[PROVIDED MATERIAL — start]

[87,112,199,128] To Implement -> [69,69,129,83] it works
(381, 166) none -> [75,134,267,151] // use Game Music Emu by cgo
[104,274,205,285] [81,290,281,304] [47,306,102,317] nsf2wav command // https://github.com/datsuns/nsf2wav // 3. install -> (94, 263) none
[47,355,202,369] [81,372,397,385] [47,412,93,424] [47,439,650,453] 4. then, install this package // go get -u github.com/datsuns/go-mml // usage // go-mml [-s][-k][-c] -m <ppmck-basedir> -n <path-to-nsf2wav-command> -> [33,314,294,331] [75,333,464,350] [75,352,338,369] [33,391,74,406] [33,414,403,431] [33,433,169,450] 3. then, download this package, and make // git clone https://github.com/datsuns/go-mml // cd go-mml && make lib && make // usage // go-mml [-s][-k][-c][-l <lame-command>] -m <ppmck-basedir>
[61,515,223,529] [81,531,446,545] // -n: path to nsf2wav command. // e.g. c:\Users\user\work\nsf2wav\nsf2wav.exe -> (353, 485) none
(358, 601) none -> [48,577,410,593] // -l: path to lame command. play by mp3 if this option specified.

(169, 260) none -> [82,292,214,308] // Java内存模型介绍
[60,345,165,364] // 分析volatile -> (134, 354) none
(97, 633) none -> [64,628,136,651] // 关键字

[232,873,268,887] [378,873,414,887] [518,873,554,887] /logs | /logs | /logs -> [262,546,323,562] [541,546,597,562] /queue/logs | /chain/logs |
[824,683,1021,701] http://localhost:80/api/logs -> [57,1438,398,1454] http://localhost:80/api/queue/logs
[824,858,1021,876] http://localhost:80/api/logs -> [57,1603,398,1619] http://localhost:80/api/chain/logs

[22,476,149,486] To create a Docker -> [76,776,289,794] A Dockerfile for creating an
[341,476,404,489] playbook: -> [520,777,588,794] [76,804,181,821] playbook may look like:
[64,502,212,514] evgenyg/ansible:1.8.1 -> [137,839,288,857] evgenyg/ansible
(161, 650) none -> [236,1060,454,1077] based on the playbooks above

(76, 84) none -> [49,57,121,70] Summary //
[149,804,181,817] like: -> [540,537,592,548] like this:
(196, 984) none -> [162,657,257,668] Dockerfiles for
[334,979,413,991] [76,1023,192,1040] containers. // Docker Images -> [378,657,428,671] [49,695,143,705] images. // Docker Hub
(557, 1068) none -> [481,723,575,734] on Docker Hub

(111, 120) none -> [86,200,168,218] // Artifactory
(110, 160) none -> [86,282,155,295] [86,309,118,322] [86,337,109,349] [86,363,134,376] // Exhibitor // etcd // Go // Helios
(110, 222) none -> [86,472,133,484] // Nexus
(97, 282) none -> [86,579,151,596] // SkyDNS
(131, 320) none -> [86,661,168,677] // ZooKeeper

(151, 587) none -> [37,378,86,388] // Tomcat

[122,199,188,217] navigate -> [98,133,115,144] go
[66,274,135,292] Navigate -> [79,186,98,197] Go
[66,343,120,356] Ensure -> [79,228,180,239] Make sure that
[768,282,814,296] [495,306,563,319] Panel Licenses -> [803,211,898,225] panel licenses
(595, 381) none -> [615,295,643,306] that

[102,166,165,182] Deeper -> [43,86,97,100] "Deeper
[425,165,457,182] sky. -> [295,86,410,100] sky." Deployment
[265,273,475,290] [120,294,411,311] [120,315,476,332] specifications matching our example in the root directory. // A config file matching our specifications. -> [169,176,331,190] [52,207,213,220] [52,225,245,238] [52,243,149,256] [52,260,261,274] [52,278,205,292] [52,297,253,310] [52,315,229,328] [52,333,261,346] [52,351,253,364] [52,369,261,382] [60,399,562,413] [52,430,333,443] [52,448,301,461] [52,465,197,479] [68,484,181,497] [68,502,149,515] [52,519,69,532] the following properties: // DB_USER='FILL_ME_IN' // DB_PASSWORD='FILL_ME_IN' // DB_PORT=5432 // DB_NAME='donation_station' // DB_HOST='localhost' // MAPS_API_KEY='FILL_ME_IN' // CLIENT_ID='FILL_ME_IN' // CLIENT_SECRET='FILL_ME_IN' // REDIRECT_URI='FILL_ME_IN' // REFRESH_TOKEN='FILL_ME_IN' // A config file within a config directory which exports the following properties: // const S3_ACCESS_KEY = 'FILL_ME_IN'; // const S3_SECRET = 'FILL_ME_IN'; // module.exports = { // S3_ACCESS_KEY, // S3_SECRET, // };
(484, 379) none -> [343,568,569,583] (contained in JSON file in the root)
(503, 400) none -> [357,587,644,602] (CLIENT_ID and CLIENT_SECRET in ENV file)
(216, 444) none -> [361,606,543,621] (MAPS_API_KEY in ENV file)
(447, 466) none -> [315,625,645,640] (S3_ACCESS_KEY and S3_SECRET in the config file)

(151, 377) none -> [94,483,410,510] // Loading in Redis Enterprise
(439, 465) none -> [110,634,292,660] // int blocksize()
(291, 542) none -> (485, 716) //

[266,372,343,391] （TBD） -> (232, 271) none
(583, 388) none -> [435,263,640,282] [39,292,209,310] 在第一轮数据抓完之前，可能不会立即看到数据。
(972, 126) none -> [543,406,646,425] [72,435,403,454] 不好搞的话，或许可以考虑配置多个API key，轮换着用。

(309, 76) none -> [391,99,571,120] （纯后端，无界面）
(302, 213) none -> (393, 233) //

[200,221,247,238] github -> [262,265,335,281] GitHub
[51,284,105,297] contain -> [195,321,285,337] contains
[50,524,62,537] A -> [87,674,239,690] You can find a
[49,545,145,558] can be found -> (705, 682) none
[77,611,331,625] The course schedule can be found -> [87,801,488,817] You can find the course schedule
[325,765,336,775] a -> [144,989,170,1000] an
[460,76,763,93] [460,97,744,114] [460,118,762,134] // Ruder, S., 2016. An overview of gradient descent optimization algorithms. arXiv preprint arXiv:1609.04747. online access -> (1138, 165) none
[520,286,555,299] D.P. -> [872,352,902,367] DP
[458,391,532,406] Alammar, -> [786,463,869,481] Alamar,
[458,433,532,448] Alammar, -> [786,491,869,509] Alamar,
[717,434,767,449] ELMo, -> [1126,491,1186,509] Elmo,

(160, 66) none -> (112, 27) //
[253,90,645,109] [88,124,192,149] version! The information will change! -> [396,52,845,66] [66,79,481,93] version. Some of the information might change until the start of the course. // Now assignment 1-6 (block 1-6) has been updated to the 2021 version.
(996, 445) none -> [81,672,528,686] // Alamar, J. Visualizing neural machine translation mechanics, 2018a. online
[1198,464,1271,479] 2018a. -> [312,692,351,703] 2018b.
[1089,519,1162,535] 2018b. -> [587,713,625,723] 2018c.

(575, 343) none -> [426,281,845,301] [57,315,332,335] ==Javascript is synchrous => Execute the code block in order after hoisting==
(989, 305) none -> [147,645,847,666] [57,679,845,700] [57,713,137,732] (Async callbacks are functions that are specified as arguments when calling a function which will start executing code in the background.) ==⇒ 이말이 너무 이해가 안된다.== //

[PROVIDED MATERIAL — finish]

> EXERCISE INSTRUCTIONS: Give only the lines from the one holding "(309, 76) none -> [391,99,571,120] （纯后端，无界面）" through the one holding "(996, 445) none", each restated exactly as it appears above.

> RESPONSE TO THE EXERCISE:
(309, 76) none -> [391,99,571,120] （纯后端，无界面）
(302, 213) none -> (393, 233) //

[200,221,247,238] github -> [262,265,335,281] GitHub
[51,284,105,297] contain -> [195,321,285,337] contains
[50,524,62,537] A -> [87,674,239,690] You can find a
[49,545,145,558] can be found -> (705, 682) none
[77,611,331,625] The course schedule can be found -> [87,801,488,817] You can find the course schedule
[325,765,336,775] a -> [144,989,170,1000] an
[460,76,763,93] [460,97,744,114] [460,118,762,134] // Ruder, S., 2016. An overview of gradient descent optimization algorithms. arXiv preprint arXiv:1609.04747. online access -> (1138, 165) none
[520,286,555,299] D.P. -> [872,352,902,367] DP
[458,391,532,406] Alammar, -> [786,463,869,481] Alamar,
[458,433,532,448] Alammar, -> [786,491,869,509] Alamar,
[717,434,767,449] ELMo, -> [1126,491,1186,509] Elmo,

(160, 66) none -> (112, 27) //
[253,90,645,109] [88,124,192,149] version! The information will change! -> [396,52,845,66] [66,79,481,93] version. Some of the information might change until the start of the course. // Now assignment 1-6 (block 1-6) has been updated to the 2021 version.
(996, 445) none -> [81,672,528,686] // Alamar, J. Visualizing neural machine translation mechanics, 2018a. online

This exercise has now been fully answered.